The book opens with ducks swimming though the drawing room windows of the house where Ebin Willoweed lives, with his three children, his mother, and their servants -- two sisters named Norah and Eunice, and Old Ives, who is a sort of gardener. There has been a flood in the village. All this is described in the most deadpan terms, including all the drowned animals. And we gain a bit of a view of the characters: Ebin is a gossip columnist who was fired after his paper was sued for libel. His oldest daughter, Emma, is 17 and pretty and lonely. His younger children are Dennis and Hattie, and he's convinced that Hattie is the illegitimate daughter of his (now dead) wife and a black man, due to her dark complexion. Ebin is lazy and under the domination of his rather awful mother, who is prone to constantly revise her will. Norah is in love with a local man, Mr. Fig, who lives with his mother, while Eunice is sleeping with a married man in the village. Old Ives and Grandmother Willoweed are each obsessed with outliving the other. Other villagers are important too -- the baker and his promiscuous wife, Dr. Hatt and his sickly wife, the doctor's young assistant. 
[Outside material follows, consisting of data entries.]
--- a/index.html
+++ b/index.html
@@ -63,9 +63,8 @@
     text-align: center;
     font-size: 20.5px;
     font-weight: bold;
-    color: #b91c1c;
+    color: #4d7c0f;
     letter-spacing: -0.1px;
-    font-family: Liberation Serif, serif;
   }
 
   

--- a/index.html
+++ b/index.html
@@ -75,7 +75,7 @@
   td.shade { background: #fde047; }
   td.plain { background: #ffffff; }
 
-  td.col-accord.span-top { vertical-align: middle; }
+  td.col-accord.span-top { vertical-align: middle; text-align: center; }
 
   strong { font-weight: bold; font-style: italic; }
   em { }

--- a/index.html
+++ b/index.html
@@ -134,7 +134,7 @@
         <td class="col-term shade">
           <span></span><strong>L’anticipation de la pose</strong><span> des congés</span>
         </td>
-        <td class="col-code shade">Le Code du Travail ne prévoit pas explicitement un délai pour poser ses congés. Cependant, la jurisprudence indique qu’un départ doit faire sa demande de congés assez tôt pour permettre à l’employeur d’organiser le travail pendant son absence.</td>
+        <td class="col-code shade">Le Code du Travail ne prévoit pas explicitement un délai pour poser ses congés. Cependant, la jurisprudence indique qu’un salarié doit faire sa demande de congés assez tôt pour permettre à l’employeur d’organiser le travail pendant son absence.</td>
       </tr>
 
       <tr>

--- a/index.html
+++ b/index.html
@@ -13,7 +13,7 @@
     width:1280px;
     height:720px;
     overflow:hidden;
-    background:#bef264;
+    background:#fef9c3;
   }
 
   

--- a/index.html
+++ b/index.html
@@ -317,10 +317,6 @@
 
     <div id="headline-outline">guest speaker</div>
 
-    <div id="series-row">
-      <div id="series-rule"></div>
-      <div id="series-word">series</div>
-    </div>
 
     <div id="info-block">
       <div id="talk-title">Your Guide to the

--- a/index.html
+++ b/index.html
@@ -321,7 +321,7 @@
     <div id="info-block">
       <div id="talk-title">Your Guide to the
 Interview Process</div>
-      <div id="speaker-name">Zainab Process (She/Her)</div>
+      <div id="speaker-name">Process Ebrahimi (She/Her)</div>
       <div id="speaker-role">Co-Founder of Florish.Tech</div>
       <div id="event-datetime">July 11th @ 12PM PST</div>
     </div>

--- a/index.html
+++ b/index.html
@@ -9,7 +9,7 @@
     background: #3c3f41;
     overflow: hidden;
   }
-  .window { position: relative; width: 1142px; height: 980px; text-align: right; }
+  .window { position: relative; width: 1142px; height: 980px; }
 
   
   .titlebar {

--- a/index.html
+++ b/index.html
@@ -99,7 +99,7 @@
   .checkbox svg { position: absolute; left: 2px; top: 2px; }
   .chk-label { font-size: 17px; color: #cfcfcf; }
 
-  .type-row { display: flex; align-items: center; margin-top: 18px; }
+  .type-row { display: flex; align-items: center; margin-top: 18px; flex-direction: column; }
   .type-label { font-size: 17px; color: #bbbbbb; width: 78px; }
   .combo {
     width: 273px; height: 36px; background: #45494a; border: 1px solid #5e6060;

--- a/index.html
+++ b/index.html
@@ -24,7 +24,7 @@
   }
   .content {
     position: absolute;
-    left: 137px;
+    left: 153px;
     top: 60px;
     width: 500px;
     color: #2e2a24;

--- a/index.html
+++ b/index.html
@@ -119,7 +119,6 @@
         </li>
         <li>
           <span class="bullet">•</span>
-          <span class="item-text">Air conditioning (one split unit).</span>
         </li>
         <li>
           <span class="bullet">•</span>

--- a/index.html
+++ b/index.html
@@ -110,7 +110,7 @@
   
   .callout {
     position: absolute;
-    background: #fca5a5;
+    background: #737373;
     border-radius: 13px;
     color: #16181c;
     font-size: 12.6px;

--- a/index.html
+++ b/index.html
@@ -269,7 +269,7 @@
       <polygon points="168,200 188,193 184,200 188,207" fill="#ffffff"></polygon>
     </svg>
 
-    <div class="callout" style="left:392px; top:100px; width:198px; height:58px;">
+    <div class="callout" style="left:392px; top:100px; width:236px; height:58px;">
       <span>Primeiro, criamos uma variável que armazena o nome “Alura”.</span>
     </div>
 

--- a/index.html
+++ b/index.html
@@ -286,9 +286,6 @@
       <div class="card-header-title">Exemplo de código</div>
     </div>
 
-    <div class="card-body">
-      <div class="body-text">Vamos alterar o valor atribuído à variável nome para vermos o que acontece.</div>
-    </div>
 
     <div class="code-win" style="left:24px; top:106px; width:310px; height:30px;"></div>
It seems at first a comic look at a set of eccentrics -- and in many ways it remains that throughout the novel. We see Ebin and the children boating in the river, Old Ives making his wreaths for the dead, Grandmother Willoweed hosting her yearly "Whist Drive", at which the primary rule is that Grandmother must always win; Grandmother refusing to set foot on any land she does not own, Ebin's desultory tutoring of the children and his sexual misadventures, and so on. But amidst this comic stuff a horrible tragedy intrudes -- the baker tries a new recipe, and unfortunately the grain he uses in contaminated with ergot. And so many of the characters get horribly sick, and many die -- and the rest are changed. Ebin is able to write again, selling accounts of the plague to his old newspaper. Norah and Eunice both see significant developments in their love lives, as does Emma. Grandmother Willoweed changes her will a couple more times. Old Ives has a religious conversion. Some of this is still funny, and some utterly tragic -- and the tragedy is not dodged or laughed at, but life goes on and the comic tone is maintained when appropriate.

It's an involving novel, a curiously affecting novel. The people are variously awful, nice, and delightfully weird; and their fates are not distributed according to their virtue. It just seems like life -- life from a slant perspective, for sure, but real life. It's very well written. A wonderful work by a really original writer.